How LiDAR Object Detection Works
LiDAR is a sensor currently changing the world.
It is integrated in self-driving vehicles, autonomous drones, robots, satellites, rockets, and many more.
This sensor understands the world in 3D using laser beams and measures the time it takes for the laser to hit a target come back. The output is a point cloud. Using these information, we can do LiDAR Detection and find obstacles directly from the Point Clouds in 3D.
It’s a technology harder to understand than the camera because less people have access to it. I had access to it and today will help you understand how LiDAR detection works for self-driving cars.
LiDAR’s underlying technology could power a wide array of use cases, but currently, self-driving vehicles offer us the best method of exploring this technology.
Today, I’ll provide an introduction to LiDAR and explain how it works from the self-driving car perspective. I will then explore how to process the point cloud, detect obstacles using 3D bounding boxes, and segment the drivable area in real-time.
The target goal is something similar to this picture.
📩 Before we start, I invite you to join the mailing list by leaving you email!

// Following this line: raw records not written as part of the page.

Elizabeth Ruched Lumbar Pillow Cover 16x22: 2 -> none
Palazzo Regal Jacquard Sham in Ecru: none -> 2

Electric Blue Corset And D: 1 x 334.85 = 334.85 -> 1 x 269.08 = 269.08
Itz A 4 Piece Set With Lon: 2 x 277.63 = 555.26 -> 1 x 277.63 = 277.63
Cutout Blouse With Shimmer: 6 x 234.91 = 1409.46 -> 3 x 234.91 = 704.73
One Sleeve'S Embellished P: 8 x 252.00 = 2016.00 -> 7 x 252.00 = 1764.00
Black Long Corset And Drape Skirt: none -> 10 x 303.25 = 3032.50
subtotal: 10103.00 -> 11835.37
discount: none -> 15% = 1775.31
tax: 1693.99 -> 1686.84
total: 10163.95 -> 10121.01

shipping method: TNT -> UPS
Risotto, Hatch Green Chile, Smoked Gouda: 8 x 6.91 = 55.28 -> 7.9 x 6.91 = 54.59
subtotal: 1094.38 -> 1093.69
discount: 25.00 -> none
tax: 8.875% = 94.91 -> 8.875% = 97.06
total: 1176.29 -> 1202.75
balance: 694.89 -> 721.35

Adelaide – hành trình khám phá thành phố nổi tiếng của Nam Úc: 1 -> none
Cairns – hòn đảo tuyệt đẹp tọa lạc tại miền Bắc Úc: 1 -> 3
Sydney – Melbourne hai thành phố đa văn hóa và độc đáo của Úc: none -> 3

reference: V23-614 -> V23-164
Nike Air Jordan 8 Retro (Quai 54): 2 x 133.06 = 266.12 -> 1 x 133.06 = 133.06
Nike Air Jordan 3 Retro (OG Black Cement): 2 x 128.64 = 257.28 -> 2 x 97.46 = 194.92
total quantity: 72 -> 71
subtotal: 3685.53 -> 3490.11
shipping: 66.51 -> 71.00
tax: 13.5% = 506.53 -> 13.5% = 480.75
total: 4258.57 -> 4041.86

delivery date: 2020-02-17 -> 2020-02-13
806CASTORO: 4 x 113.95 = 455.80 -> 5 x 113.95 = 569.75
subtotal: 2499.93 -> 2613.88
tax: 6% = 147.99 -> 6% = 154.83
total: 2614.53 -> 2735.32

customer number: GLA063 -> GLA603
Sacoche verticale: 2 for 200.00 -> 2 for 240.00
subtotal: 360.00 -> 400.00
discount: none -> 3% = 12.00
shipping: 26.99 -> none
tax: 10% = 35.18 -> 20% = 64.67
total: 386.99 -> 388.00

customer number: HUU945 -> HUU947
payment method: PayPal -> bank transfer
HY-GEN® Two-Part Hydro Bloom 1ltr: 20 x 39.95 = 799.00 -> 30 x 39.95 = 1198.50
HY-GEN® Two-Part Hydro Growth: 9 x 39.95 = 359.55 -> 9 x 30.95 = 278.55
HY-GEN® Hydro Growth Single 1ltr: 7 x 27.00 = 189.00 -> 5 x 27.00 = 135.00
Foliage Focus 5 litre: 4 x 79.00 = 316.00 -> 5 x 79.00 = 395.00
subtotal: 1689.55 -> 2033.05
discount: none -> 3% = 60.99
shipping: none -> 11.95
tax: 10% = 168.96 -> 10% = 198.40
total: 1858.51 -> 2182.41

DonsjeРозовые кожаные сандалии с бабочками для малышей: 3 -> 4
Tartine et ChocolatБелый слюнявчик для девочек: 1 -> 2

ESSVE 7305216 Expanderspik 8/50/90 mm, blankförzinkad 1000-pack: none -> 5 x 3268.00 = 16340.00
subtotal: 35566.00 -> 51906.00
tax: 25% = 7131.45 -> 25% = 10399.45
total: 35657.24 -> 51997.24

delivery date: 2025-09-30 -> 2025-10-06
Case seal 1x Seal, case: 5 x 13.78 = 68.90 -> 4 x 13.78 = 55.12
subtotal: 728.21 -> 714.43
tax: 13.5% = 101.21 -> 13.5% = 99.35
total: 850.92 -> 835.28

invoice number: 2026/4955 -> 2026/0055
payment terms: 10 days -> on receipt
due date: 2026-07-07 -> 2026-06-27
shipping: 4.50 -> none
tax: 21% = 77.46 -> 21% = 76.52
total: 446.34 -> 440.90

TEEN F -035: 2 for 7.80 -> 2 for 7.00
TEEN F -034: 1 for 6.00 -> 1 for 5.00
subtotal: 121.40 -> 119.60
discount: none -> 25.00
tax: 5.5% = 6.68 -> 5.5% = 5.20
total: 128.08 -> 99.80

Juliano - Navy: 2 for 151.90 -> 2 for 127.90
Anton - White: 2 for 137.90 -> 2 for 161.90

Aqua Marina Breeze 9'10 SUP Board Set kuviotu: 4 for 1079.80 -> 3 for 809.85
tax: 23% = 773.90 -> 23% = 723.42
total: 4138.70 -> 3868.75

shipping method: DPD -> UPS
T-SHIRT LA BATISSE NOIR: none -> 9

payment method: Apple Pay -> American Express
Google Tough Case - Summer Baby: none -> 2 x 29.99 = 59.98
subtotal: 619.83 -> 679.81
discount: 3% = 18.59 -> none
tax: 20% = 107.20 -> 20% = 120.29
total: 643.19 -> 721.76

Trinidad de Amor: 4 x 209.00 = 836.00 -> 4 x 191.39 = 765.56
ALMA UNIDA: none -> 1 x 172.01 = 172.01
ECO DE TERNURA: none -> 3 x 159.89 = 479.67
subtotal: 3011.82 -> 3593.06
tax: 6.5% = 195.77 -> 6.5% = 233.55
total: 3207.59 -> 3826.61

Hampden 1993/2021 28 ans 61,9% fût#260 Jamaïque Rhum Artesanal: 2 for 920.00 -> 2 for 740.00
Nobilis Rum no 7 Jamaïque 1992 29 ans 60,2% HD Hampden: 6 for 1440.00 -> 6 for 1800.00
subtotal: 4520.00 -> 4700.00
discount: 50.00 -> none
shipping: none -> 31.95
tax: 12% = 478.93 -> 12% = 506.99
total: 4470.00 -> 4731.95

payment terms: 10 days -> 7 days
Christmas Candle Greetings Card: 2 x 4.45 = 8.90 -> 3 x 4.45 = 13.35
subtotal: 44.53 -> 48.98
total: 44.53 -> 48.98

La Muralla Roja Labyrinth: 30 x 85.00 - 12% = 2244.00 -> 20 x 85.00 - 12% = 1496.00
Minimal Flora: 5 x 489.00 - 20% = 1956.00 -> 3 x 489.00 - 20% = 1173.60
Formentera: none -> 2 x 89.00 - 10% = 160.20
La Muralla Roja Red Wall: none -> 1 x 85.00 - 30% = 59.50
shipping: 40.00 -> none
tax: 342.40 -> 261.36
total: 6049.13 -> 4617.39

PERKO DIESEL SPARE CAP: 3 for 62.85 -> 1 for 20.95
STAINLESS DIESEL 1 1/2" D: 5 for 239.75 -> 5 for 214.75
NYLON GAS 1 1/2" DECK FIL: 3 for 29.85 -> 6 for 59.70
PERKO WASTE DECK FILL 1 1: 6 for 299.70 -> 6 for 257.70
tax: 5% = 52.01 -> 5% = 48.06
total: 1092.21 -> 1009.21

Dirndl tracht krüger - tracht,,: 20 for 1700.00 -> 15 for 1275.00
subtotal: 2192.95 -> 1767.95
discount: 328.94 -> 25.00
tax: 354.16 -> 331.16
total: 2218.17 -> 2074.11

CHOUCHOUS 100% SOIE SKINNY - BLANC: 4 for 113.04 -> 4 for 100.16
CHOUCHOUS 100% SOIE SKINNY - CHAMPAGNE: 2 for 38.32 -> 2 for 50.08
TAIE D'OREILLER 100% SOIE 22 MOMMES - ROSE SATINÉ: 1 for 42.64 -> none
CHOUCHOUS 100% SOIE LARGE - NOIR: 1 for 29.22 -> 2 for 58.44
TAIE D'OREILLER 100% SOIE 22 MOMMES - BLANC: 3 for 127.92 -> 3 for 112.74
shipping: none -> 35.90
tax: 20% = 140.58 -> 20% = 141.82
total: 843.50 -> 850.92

This is the most efficient way to understand autonomous tech in depth and join the industry faster than anyone else.
LiDAR — A 3D Light Sensor
A LiDAR sensor works with light. LiDAR stands for Light Detection And Ranging. They can detect obstacles up to 300 meters and accurately estimate their positions. In Self-Driving Cars, this is the most accurate sensor for position estimation.
A LiDAR sensor is composed of two parts: laser emission (top) and laser reception (bottom). The emission system works by leveraging layers of laser beams. The more layers, the more accurate the LiDAR will be. On the image above, you can see that the more layers, the bigger the sensor.
Lasers are sent to obstacles and reflect
When these lasers hit an obstacle, they create a set of point clouds. The sensor works with Time of Flight (TOF). Essentially, it measures the time it takes for every laser beam to reflect and come back.
When at very high quality (and price), LiDARs can create rich 3D scenes of an environment. They can emit up to 2 million points every second.
Point clouds represent the world in 3D. The LiDAR sensor gets the exact (X,Y,Z) position of every impact point.
A LiDAR sensor can be solid-state or rotating
In the first case, it will focus its detection on a position and offer a coverage range (90° for example). In the latter case, it will rotate around itself and offer a 360° view. In this case, we want to place it on the roof for better visibility.
LiDARs are rarely used as standalone sensors. They’re often coupled with a camera or a RADAR, in a process called Sensor Fusion.
Please find my Sensor RADAR/LiDAR Sensor Fusion article and my LiDAR Camera Fusion article here.
What are the disadvantages of LiDAR sensors?
LiDARs cannot directly estimate velocities. They need to compute the difference between two consecutive measurements to do so. RADARs, on the other hand, can estimate the velocity thanks to the Doppler effect .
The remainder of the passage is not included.